Sunday, August 21, 2016

Dynamically Invoke Methods Quickly, with InvokeHelpers.EfficientInvoke

In my previous blog post, I talked about Optimizing Dynamic Method Invokes in .NET. In this post, we will use that information to create a static helper method that is twice as fast as MethodInfo.Invoke.

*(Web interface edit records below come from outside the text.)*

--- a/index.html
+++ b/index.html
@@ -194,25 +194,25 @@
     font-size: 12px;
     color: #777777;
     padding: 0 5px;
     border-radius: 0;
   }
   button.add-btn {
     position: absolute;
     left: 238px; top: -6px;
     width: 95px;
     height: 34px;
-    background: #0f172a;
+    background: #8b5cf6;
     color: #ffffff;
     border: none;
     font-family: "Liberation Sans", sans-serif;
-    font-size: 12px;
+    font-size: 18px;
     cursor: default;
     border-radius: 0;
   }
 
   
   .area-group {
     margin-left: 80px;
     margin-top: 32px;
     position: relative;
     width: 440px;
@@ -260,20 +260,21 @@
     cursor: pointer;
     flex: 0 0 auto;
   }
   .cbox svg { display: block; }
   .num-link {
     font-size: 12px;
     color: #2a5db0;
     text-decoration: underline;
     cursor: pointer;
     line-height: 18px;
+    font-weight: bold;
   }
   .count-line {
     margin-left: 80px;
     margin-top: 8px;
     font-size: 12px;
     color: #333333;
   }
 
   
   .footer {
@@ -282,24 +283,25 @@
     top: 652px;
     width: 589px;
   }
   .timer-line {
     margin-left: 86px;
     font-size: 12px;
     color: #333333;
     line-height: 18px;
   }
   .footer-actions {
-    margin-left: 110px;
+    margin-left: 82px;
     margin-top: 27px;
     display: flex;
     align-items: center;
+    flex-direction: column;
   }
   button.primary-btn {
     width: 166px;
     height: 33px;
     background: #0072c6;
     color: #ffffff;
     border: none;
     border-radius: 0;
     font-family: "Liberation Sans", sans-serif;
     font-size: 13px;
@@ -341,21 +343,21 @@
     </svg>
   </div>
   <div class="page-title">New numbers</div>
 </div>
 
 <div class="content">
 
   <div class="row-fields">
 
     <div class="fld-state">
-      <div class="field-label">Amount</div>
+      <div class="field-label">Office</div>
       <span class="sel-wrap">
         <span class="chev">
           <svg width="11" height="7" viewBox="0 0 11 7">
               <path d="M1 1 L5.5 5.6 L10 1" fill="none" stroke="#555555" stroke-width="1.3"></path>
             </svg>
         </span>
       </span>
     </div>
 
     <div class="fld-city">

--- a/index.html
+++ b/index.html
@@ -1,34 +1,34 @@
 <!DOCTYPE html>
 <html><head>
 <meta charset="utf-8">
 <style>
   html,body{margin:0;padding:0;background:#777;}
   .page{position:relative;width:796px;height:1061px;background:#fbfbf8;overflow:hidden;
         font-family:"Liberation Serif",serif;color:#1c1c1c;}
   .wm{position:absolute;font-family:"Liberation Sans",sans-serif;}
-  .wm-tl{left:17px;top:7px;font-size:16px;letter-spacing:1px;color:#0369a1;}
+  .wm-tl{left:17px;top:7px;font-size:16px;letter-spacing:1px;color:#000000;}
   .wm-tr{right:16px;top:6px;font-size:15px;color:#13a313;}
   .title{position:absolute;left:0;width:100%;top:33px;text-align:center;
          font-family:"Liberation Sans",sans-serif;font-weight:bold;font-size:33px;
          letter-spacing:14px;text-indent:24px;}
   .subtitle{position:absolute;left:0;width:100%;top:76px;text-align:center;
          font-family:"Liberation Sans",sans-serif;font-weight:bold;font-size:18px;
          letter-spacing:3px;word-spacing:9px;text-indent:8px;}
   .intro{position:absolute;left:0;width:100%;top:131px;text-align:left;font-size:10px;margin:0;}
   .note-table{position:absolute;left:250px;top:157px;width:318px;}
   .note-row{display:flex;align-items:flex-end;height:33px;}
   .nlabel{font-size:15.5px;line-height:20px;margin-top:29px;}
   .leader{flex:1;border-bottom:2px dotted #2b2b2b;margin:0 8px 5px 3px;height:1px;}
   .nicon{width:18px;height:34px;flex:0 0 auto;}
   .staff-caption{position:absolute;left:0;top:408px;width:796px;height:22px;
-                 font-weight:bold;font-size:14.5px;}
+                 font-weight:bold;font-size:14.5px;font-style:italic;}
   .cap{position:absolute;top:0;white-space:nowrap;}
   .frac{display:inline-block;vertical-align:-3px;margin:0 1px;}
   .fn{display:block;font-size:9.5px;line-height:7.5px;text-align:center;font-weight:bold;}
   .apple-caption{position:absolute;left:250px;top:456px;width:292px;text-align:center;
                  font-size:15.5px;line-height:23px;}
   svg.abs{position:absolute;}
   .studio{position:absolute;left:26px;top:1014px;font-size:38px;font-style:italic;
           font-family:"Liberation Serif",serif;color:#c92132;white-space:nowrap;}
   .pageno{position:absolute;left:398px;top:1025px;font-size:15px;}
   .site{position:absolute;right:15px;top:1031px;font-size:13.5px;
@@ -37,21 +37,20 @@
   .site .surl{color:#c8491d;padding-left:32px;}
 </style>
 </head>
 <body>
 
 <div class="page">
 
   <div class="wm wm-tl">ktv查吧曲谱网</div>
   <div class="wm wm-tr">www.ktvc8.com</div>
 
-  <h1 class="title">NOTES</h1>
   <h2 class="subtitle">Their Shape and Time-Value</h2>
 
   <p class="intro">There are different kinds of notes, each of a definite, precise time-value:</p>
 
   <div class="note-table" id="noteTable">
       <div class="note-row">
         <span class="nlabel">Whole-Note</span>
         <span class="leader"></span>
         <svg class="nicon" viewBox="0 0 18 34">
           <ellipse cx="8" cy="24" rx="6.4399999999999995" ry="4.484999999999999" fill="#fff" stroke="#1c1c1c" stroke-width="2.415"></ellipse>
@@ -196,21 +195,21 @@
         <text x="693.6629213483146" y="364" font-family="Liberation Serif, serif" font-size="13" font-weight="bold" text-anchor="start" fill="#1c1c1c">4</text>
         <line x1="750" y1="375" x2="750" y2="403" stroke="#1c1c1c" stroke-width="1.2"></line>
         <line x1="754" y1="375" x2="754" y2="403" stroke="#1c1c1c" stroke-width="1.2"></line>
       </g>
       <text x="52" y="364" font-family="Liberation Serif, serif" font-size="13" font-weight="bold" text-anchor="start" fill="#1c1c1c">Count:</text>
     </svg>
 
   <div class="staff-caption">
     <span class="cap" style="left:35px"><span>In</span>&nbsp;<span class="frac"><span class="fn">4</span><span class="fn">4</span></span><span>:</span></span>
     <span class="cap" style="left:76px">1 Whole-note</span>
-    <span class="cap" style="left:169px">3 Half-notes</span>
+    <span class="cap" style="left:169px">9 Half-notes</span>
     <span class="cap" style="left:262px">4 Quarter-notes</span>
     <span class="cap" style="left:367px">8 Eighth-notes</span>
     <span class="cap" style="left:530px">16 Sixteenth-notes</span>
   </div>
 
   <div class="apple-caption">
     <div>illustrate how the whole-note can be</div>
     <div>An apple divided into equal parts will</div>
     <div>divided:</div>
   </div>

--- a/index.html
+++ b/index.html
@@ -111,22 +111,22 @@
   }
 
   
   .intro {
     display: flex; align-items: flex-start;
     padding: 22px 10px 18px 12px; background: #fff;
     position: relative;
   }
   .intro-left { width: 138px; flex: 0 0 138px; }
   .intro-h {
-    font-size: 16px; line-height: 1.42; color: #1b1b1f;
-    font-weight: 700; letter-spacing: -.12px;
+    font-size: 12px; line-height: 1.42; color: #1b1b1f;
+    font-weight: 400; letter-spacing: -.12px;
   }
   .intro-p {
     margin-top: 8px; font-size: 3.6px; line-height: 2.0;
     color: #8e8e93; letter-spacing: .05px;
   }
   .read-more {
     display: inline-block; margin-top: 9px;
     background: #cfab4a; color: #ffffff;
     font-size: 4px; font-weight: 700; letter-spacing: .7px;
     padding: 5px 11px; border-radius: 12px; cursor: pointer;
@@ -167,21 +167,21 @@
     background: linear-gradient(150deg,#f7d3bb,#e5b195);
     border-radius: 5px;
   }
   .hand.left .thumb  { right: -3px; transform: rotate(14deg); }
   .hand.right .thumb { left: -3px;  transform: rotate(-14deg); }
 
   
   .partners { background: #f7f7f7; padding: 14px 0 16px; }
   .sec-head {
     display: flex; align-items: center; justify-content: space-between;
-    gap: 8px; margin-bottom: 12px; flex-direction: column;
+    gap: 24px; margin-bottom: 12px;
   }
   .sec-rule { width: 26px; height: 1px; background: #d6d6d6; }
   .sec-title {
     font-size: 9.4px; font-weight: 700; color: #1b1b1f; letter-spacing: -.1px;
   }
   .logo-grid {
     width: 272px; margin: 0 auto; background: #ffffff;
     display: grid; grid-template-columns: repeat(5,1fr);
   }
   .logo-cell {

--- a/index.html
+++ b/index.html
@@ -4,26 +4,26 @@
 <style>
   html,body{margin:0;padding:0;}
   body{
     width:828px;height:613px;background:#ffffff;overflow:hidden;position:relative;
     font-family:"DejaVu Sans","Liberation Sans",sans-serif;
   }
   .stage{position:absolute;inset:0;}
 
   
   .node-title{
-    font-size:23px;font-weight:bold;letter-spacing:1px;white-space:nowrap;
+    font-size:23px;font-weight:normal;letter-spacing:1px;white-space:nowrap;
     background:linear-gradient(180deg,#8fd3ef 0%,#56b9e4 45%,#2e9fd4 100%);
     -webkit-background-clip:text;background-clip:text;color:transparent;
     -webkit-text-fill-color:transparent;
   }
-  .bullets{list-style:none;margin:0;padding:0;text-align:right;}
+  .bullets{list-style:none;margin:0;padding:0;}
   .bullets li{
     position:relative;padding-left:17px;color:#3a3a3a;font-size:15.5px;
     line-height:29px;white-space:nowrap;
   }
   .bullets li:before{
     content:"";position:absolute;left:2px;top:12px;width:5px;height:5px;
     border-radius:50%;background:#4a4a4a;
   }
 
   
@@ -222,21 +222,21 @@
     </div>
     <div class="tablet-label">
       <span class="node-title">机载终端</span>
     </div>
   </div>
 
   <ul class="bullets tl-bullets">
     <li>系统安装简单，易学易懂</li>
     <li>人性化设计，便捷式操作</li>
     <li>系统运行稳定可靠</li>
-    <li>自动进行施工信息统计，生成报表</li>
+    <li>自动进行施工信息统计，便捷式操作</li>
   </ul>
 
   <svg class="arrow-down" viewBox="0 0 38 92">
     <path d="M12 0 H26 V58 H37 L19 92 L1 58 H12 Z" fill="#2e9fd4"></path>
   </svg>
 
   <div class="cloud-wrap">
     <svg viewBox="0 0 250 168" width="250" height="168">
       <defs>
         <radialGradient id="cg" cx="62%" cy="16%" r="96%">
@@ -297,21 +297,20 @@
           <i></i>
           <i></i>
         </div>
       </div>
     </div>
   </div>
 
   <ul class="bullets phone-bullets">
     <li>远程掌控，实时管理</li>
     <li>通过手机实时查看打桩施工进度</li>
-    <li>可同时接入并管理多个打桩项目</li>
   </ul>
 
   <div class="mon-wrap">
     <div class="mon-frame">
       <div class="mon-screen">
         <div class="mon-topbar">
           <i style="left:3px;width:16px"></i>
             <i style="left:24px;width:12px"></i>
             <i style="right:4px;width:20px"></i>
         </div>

Basically, we create and cache a delegate in a concurrent dictionary, and then cast both it and it's arguments to dynamics and invoke them directly. The concurrent dictionary introduces overhead, but it still more than twice as fast as calling MethodInfo.Invoke. Please note that this method is highly optimized to reduce the use of hash code look ups, property getters, closure allocations, and if checks.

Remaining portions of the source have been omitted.